L'Otan a indiqué mardi qu'elle continuerait à bombarder la Libye pendant le mois de jeûne du ramadan si les forces de Mouammar Kadhafi menaçaient encore des populations civiles, tout en prônant un règlement pragmatique du conflit dans les meilleurs délais possibles. «Nous devons attendre de voir si les forces de Kadhafi persistent dans leurs pilonnages aux dépens du peuple libyen», a dit le lieutenant-colonel Mike Bracken, porte-parole militaire de l'Alliance atlantique auquel on demandait si la campagne se poursuivrait durant le ramadan, qui intervient en août.

«Si elles continuent et que nous craignons de voir la vie des Libyens en danger (...) l'Otan invoquera son mandat pour les protéger», a-t-il ajouté. Oana Lungescu, autre porte-parole de l'Alliance, a exprimé l'espoir que les troupes de Kadhafi mettent fin à leurs attaques non seulement pour le ramadan, mais dès maintenant, et que des progrès interviennent lors d'une réunion du Groupe de contact sur la Libye prévue vendredi à Istanbul.

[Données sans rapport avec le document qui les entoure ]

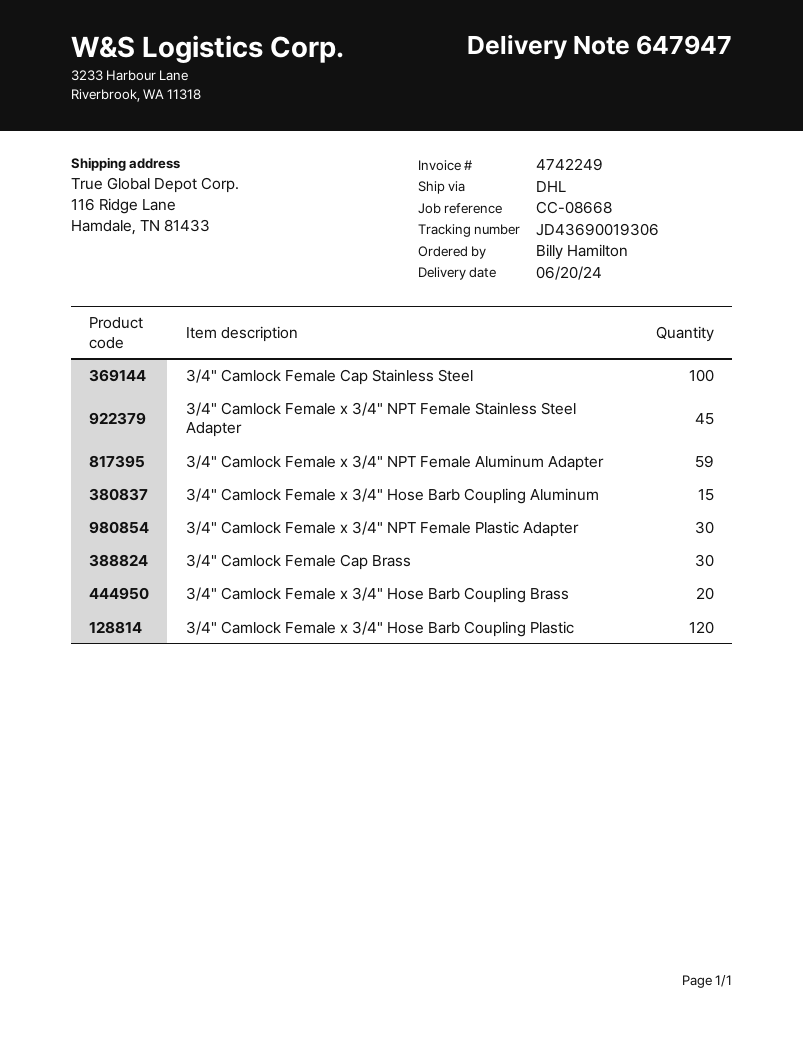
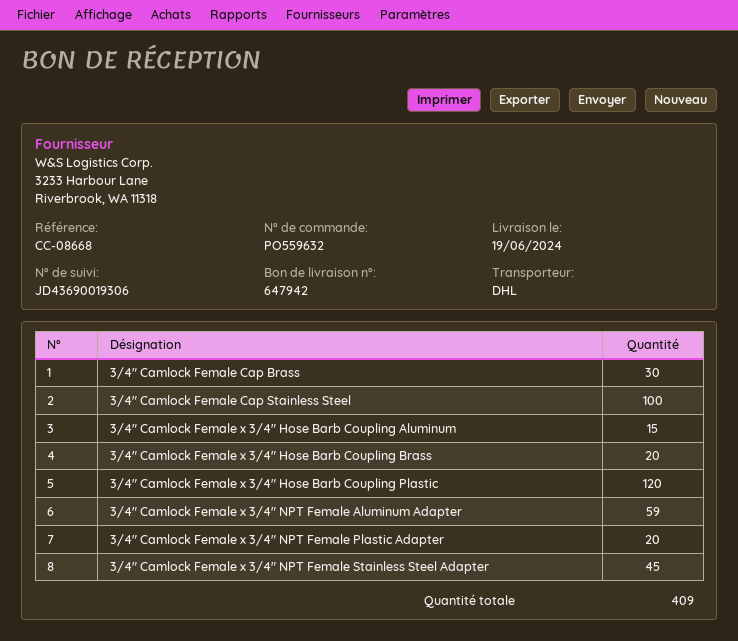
delivery note number: 647947 -> 647942
delivery date: 2024-06-20 -> 2024-06-19
3/4" Camlock Female x 3/4" NPT Female Plastic Adapter: 30 -> 20

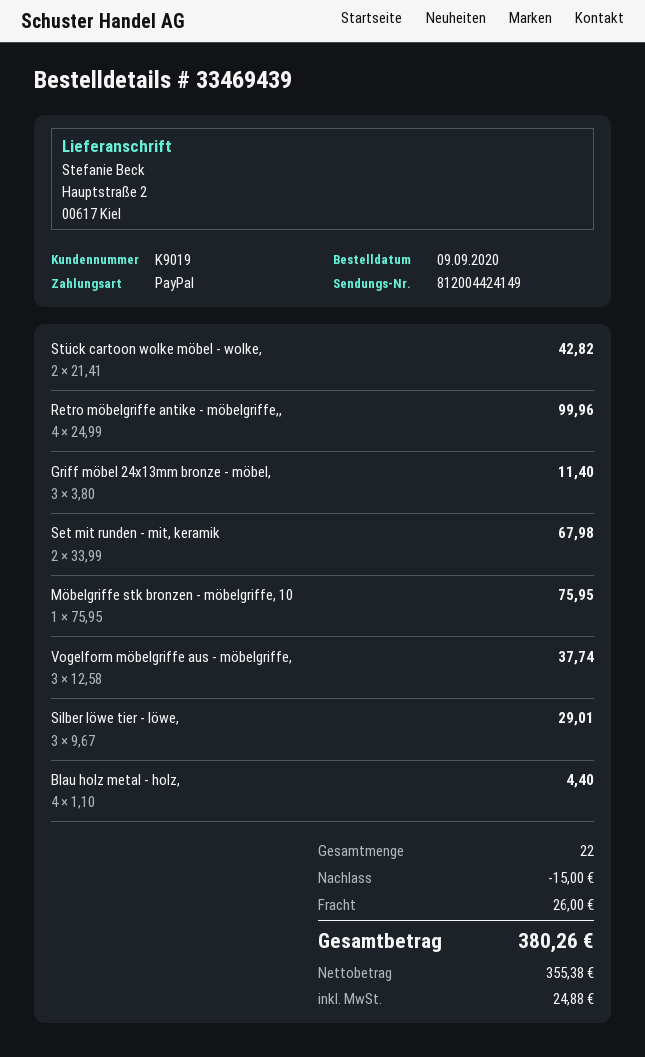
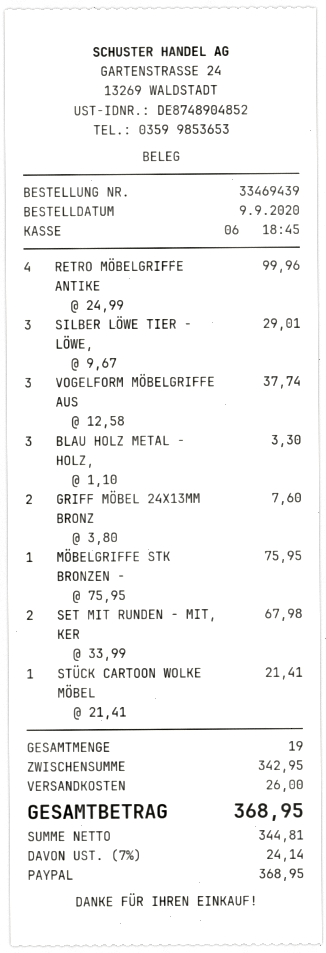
Stück cartoon wolke möbel - wolke,: 2 x 21.41 = 42.82 -> 1 x 21.41 = 21.41
Griff möbel 24x13mm bronze - möbel,: 3 x 3.80 = 11.40 -> 2 x 3.80 = 7.60
Blau holz metal - holz,: 4 x 1.10 = 4.40 -> 3 x 1.10 = 3.30
total quantity: 22 -> 19
discount: 15.00 -> none
net: 355.38 -> 344.81
tax: 24.88 -> 24.14
total: 380.26 -> 368.95

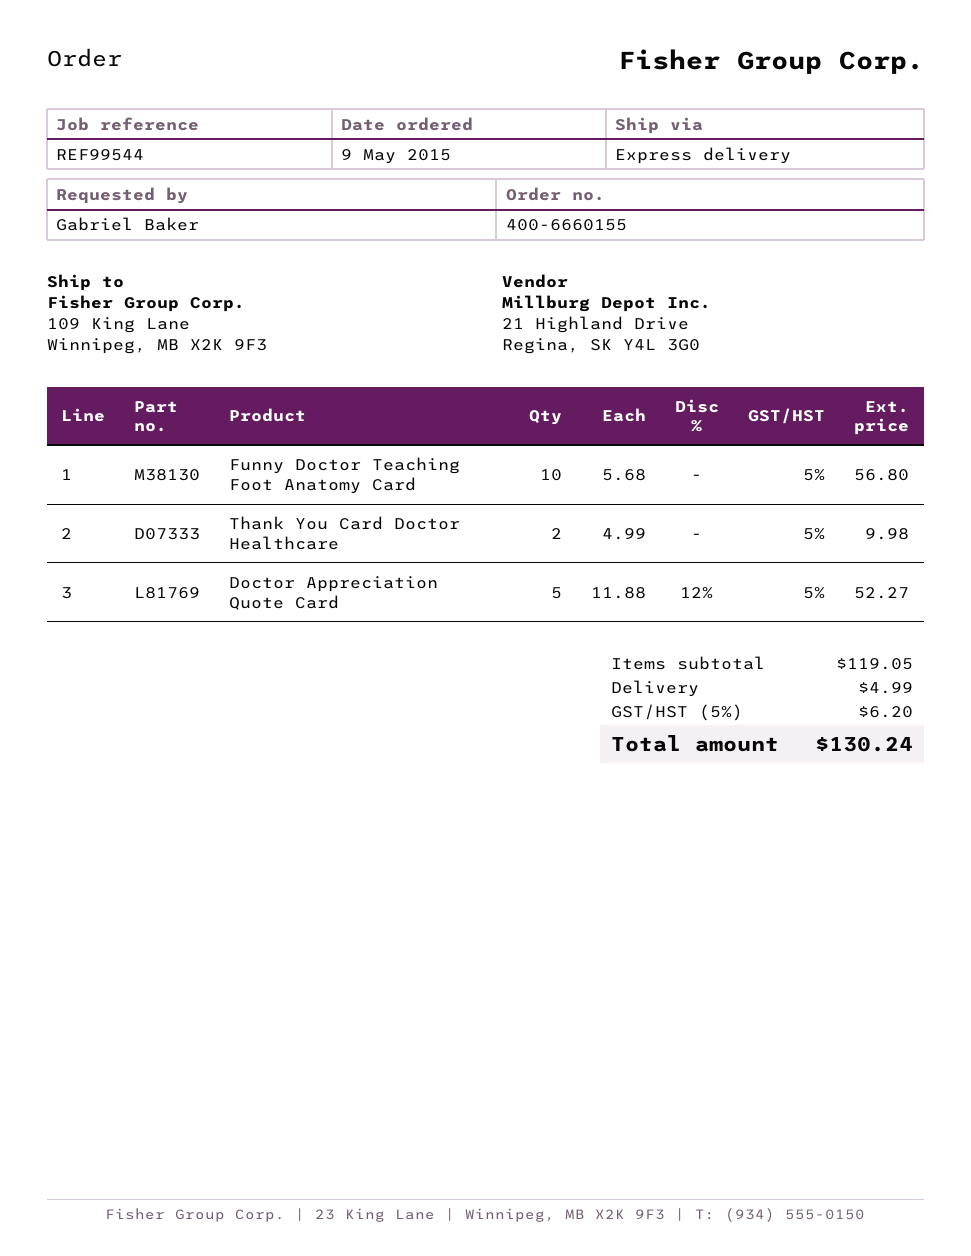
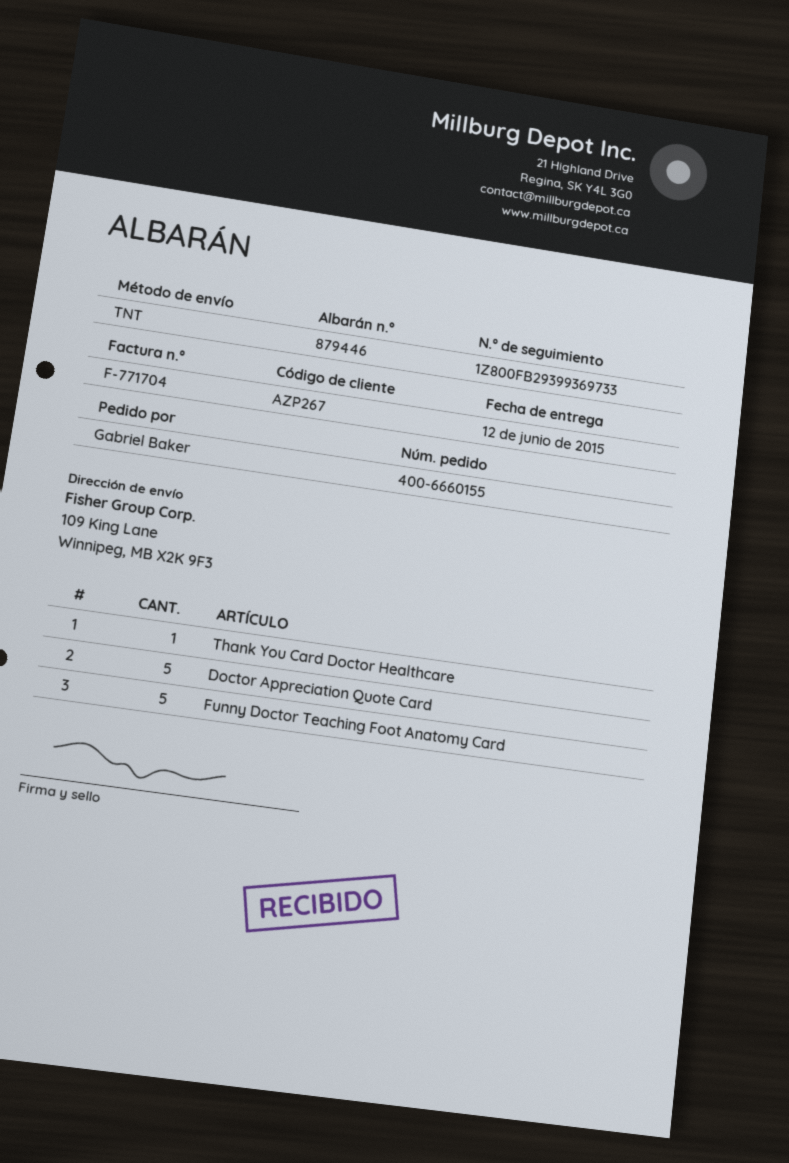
shipping method: express -> TNT
Funny Doctor Teaching Foot Anatomy Card: 10 -> 5
Thank You Card Doctor Healthcare: 2 -> 1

«Comme nous l'avons dit dès le départ, il faut trouver une solution politique à ce conflit et le plus tôt sera le mieux». «Le Groupe de contact peut contribuer de façon déterminante à une solution politique répondant aux aspirations légitimes du peuple libyen», a dit Oana Lungescu.

Le secrétaire général de l'Otan, Anders Fogh Rasmussen, qui doit participer à la réunion avec des ministres des Affaires étrangères occidentaux et arabes ainsi que des dirigeants de l'opposition libyenne, appelle de ses voeux des idées «réalistes et pragmatiques», a-t-elle ajouté. La semaine dernière, le vice-ministre libyen des Affaires étrangères, Khaled Kaim, a estimé qu'une solution du conflit était possible avant le début du ramadan. Le chef de la diplomatie turque, Ahmet Davutoglu, a dit espérer pour sa part que l'on définisse le cadre d'un règlement.

Le chef de la diplomatie française Alain Juppé a déclaré mardi que la communauté internationale était en contact avec des émissaires libyens selon lesquels le colonel Kadhafi serait prêt à quitter le pouvoir.